To remedy this, Greenbaum said that Risk Strategies will work closely with its clients to identify the physical and economic risks to their businesses. This holds true for both their property and casualty and healthcare businesses.

“For many clients our approach involves the deconstruction of the traditional employer sponsored plan model,” he said. “Our teams work with all of the constituent elements to reconfigure and at times redefine the benefits plan equation.”

However, having made four acquisitions this year, there may be concerns that Risk Strategies may find difficulty in integrating these firms into its fold – something Greenbaum was quick to dismiss. Prior to acquiring Arkin Youngentob, it purchased Benefits Network Insurance Agency in Ohio, Craford Benefit Consultants in Oregon, and Costello Benefits Group in Massachusetts.

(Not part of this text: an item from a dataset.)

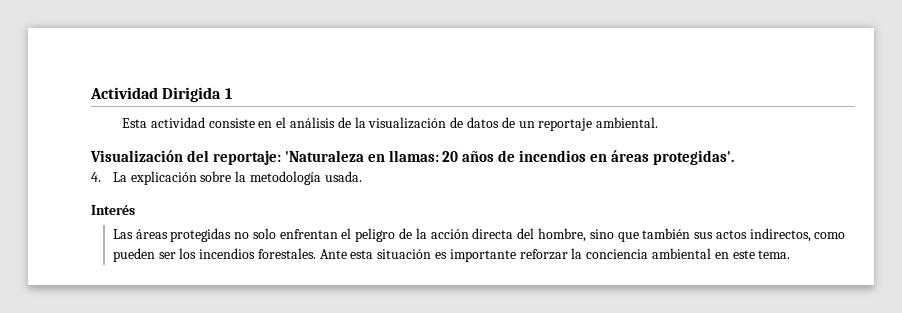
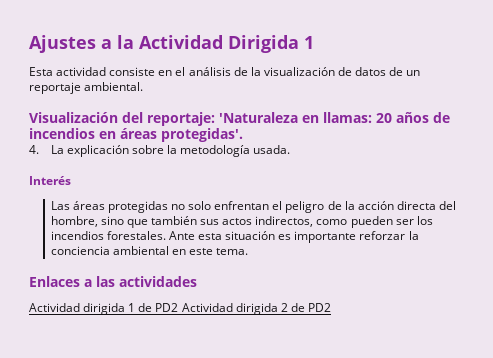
- Actividad Dirigida 1
+ Ajustes a la Actividad Dirigida 1
+ Enlaces a las actividades
+ Actividad dirigida 1 de PD2 Actividad dirigida 2 de PD2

“Collaboration across our platform is a hallmark of our company,” Greenbaum said. “As new firms join us they access our shared resources and we introduce their particular skills to our network more broadly. In May, we acquired the West Coast broker Craford. Their deep expertise in private equity is already being leveraged across three other Risk Strategies offices.”

Bullish on benefits
According to Greenbaum, benefits programs rarely gain the attention of risk managers, which usually focus more on property and casualty risks. But he said that this shouldn’t be the case.

“Because wages and benefits are a top three cost for most any business, those risk managers are, whether they fully realize it or not, grappling with the fallout from our challenged healthcare delivery system,” he said. “Rising costs associated with that traditional, increasingly dysfunctional, healthcare delivery and payment system can’t help but put increased pressure on risk managers to control cost in other areas of exposure.

“As a practical matter for the foreseeable future, we see non-traditional approaches to benefits program structure and funding as something businesses of almost every size and industry focus must explore to manage cost while not crippling their ability to attract and retain talent.”

Finally, Greenbaum said that Risk Strategies is “bullish” about the benefits business.

“We see enormous opportunity in working with our clients to solve hard problems, and maintaining cost-effective employee benefits plans in a competitive employment environment is a challenge that we like,” he said. “Our acquisition of Corporate Benefit Audits expanded our reach into related services. We will continue to evaluate complementary businesses that expand our reach and our ability to deliver best-in-class results to our clients.”